Below are the entries. Print only the lines starting at the one with "color: #404040 ->" and ending at the one with "color: #7f1d1d ->", exactly, with no pictures.

**Data supplied**:
-- Opening Marker --

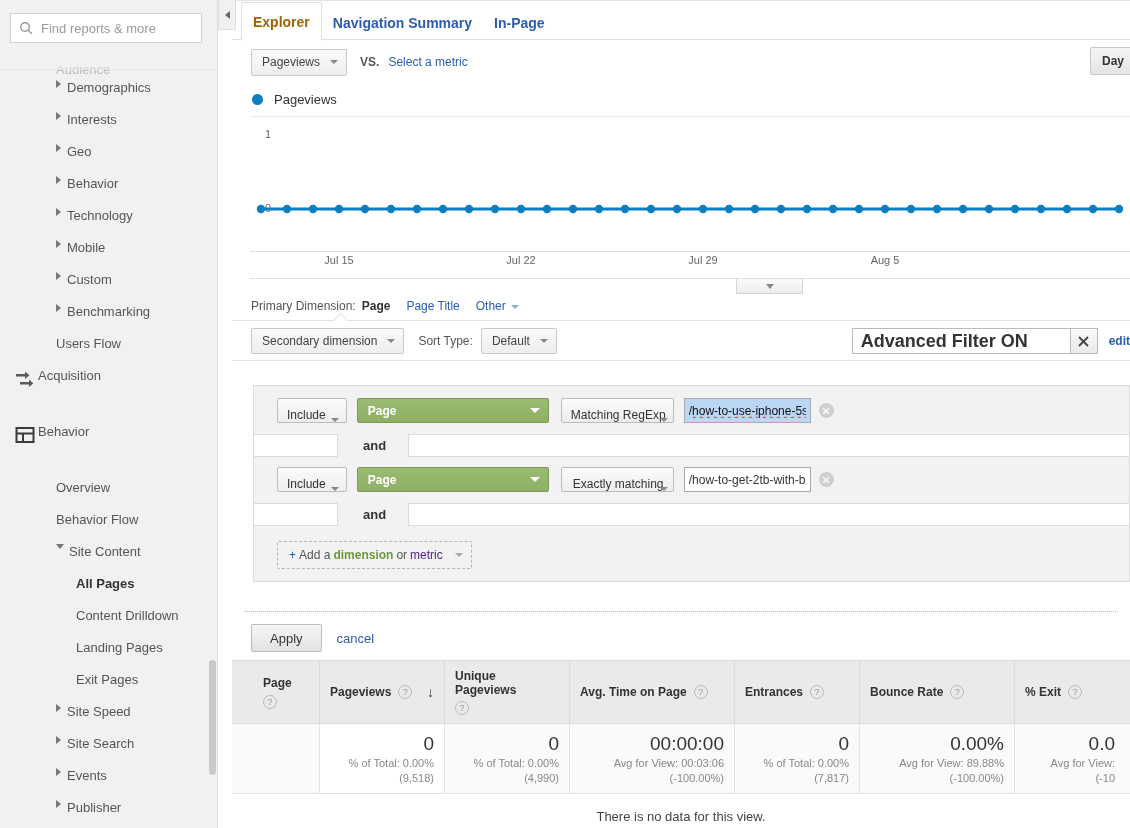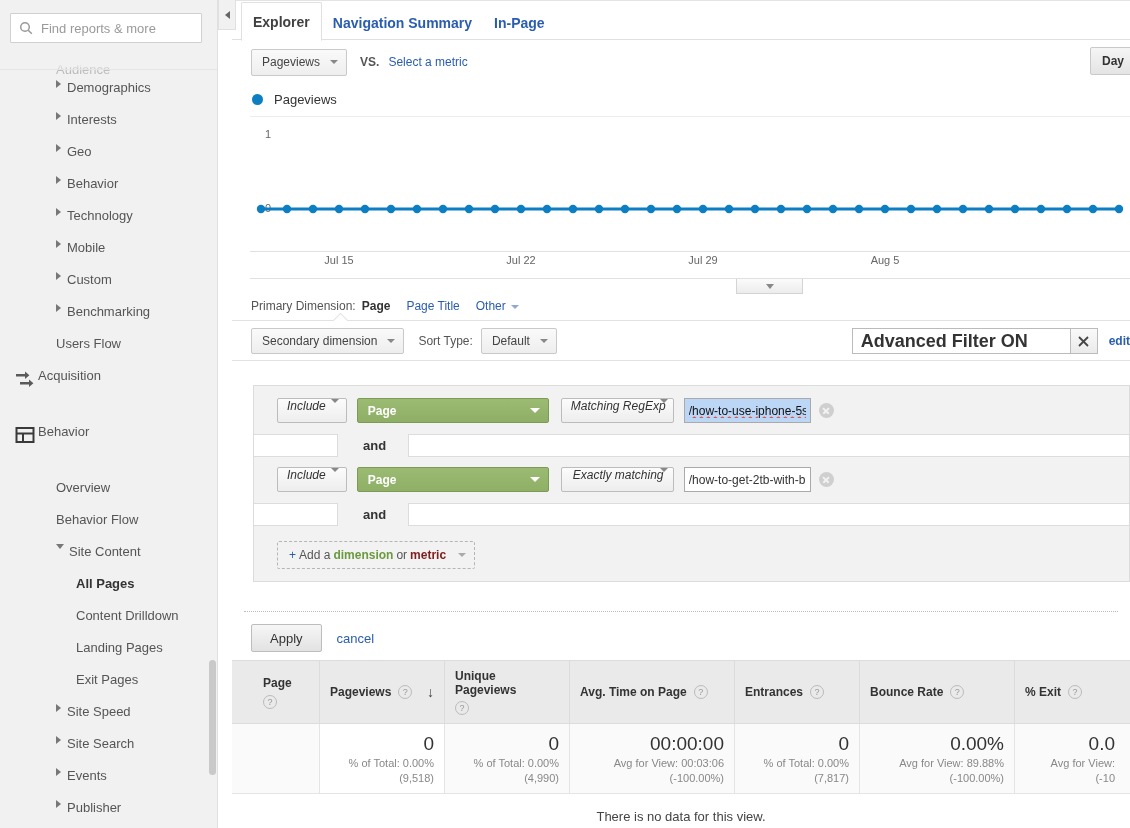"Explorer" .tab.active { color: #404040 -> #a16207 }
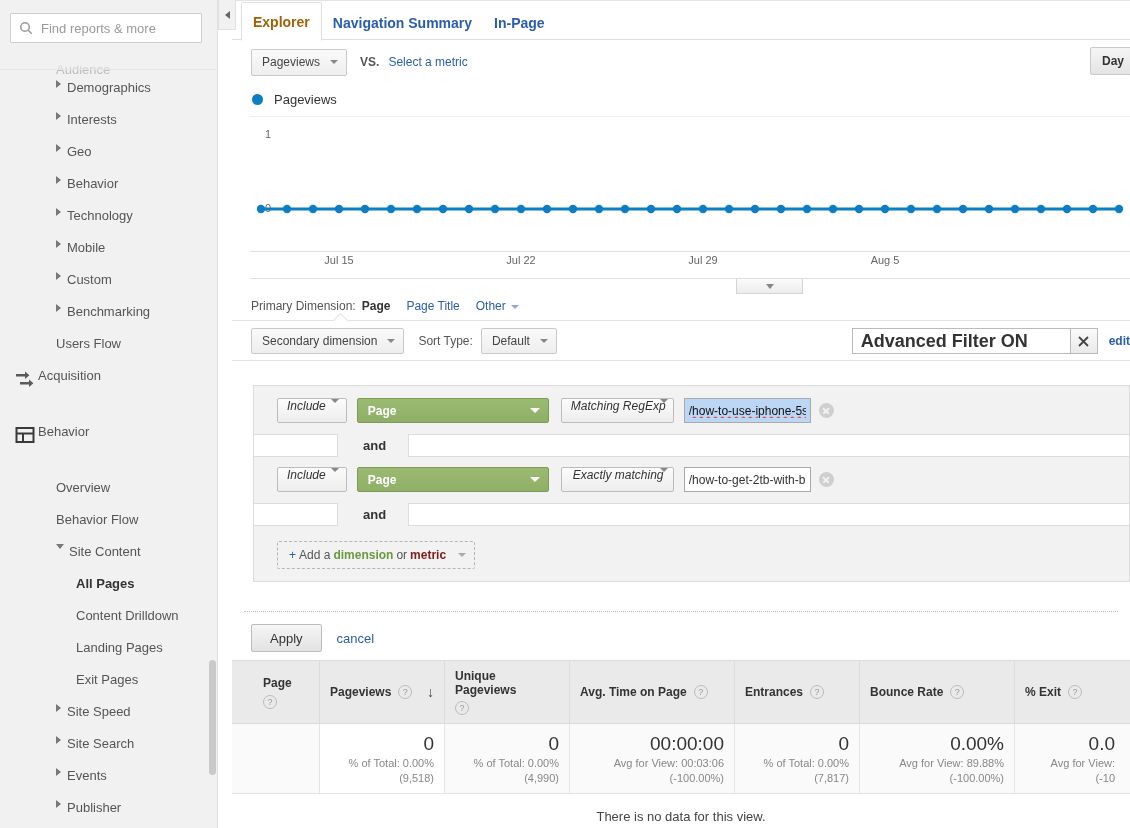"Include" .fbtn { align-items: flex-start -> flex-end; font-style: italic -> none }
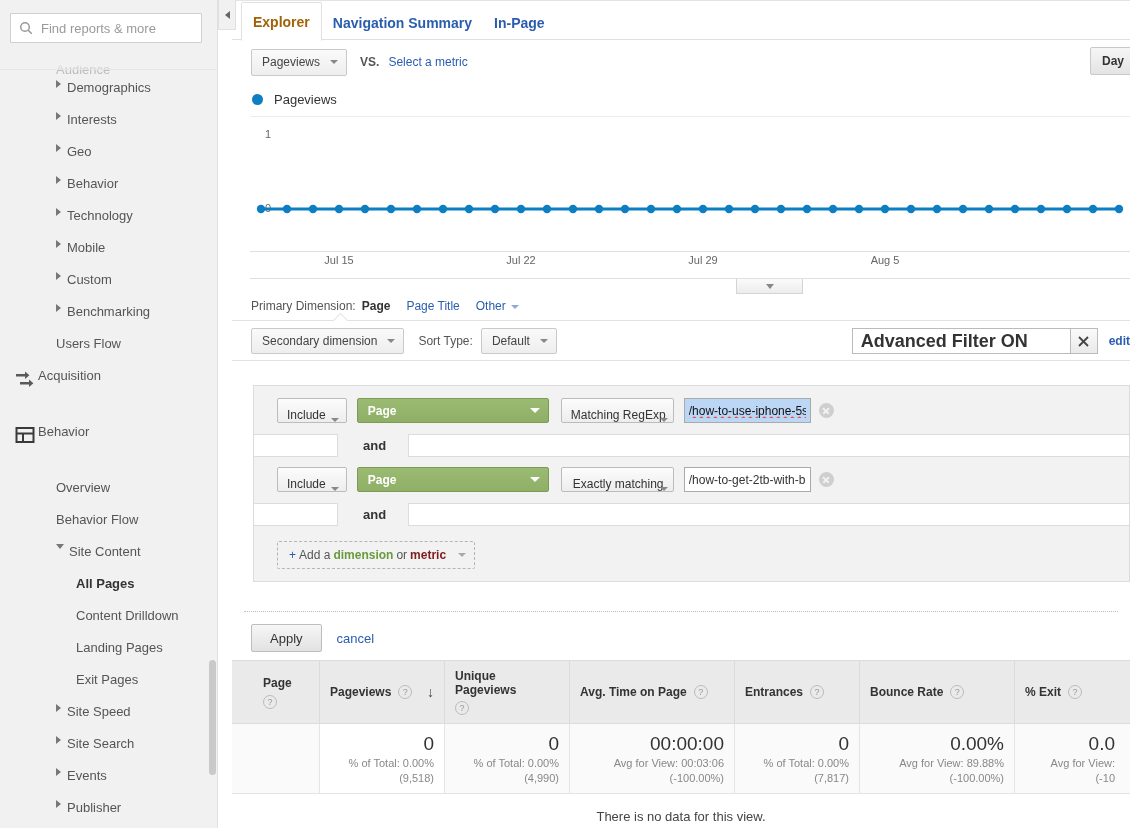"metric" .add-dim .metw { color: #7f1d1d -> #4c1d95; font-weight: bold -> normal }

-- Closing Marker --
-- Opening Marker --

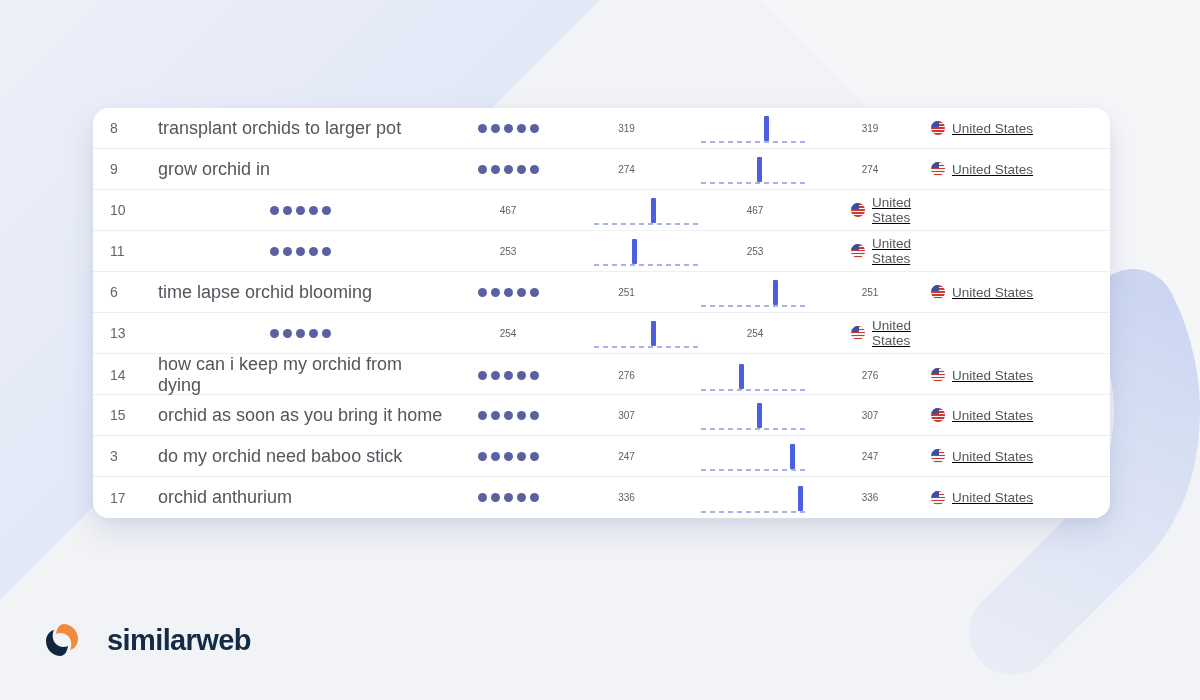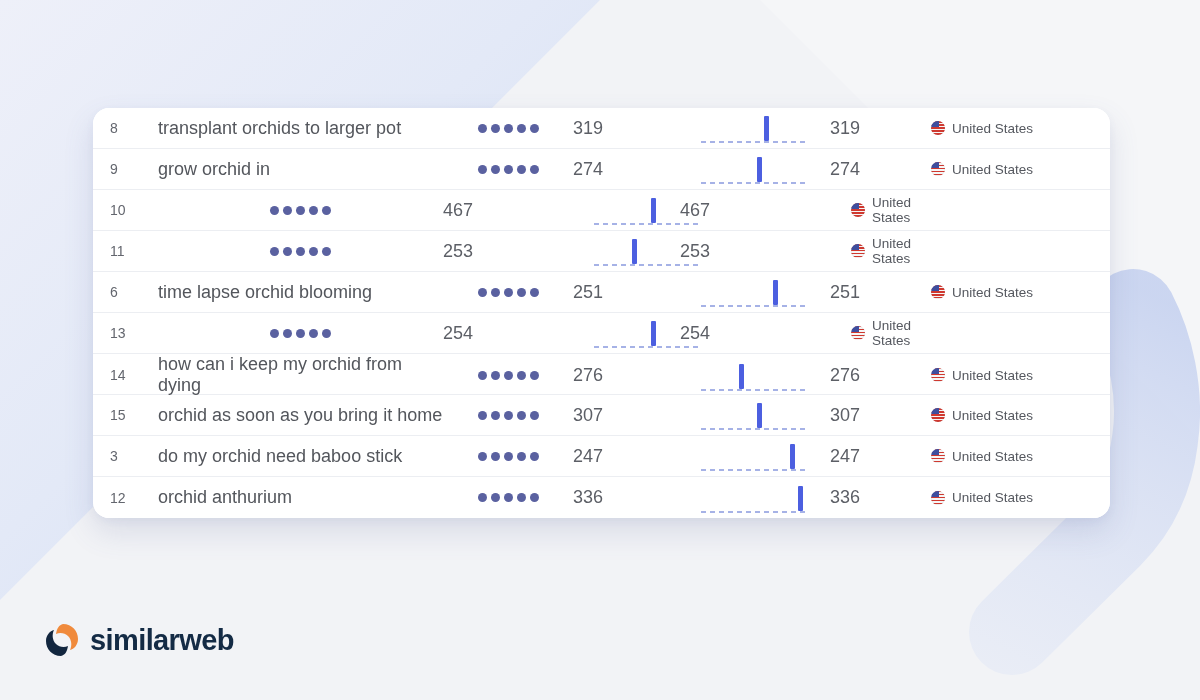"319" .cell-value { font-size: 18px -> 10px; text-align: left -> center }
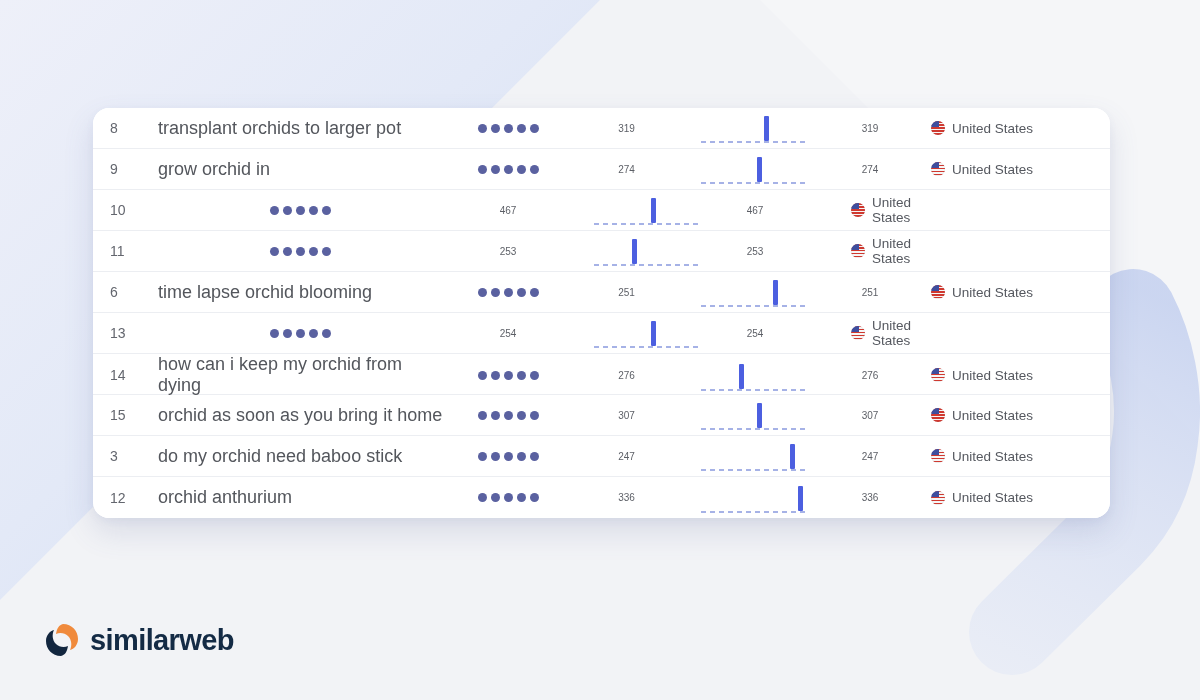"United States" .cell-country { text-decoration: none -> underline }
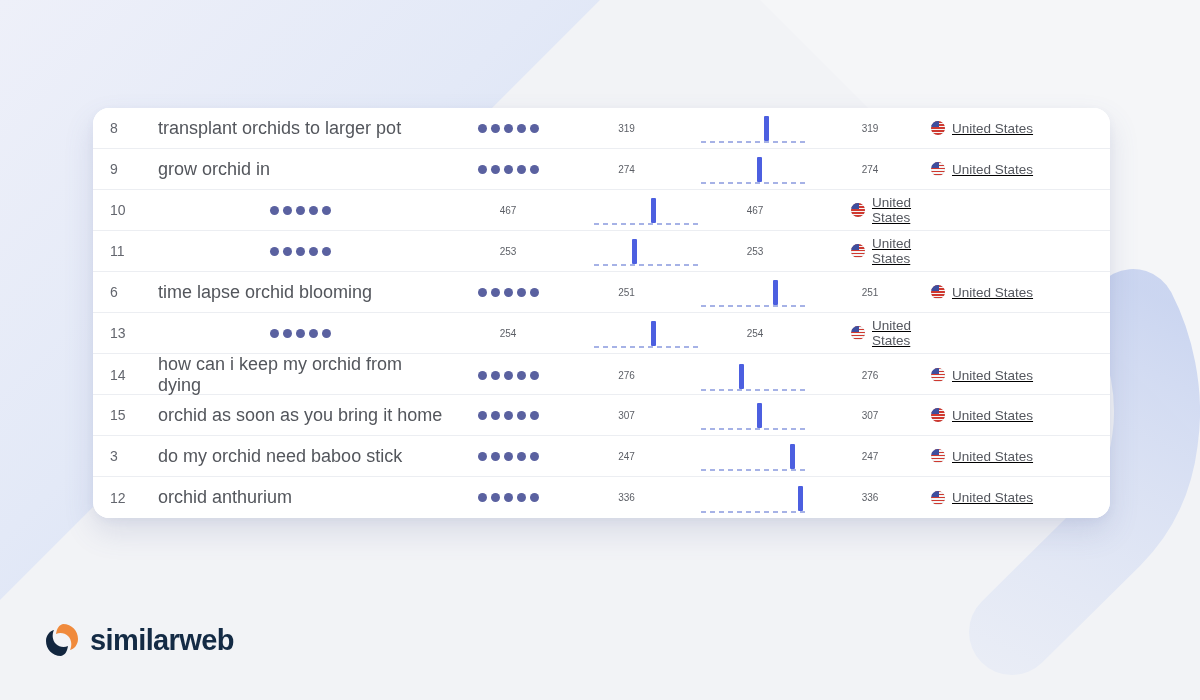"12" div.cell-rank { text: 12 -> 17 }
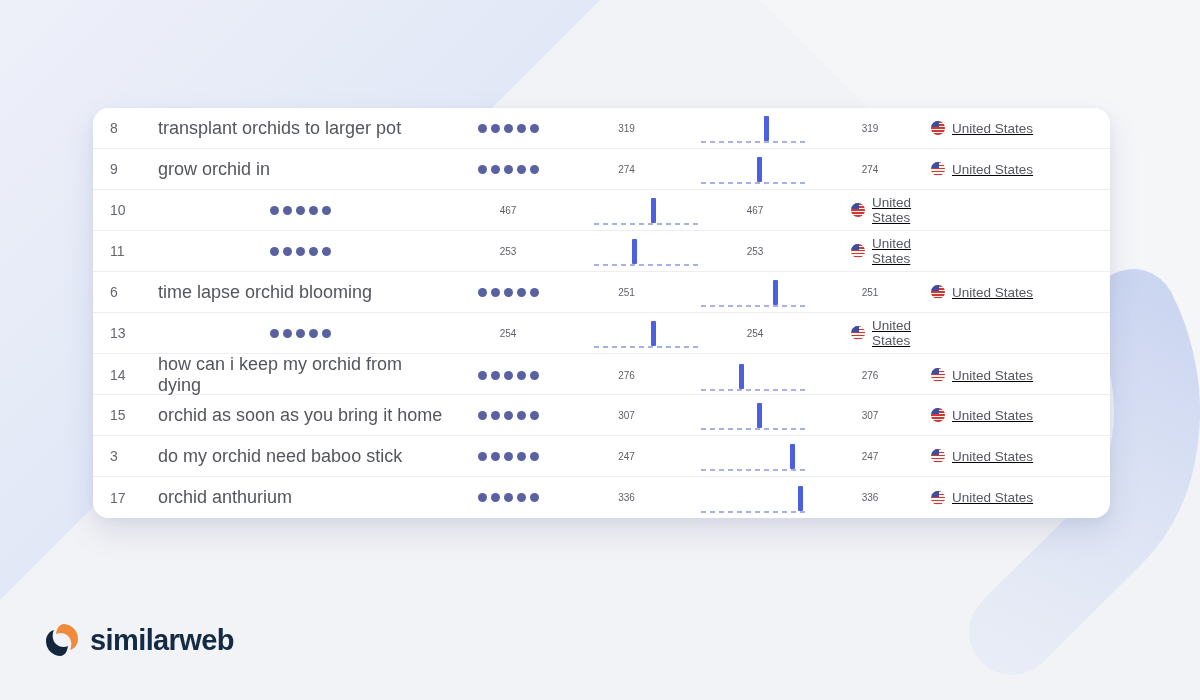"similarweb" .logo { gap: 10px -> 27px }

-- Closing Marker --

**Response area**:
"Explorer" .tab.active { color: #404040 -> #a16207 }
"Include" .fbtn { align-items: flex-start -> flex-end; font-style: italic -> none }
"metric" .add-dim .metw { color: #7f1d1d -> #4c1d95; font-weight: bold -> normal }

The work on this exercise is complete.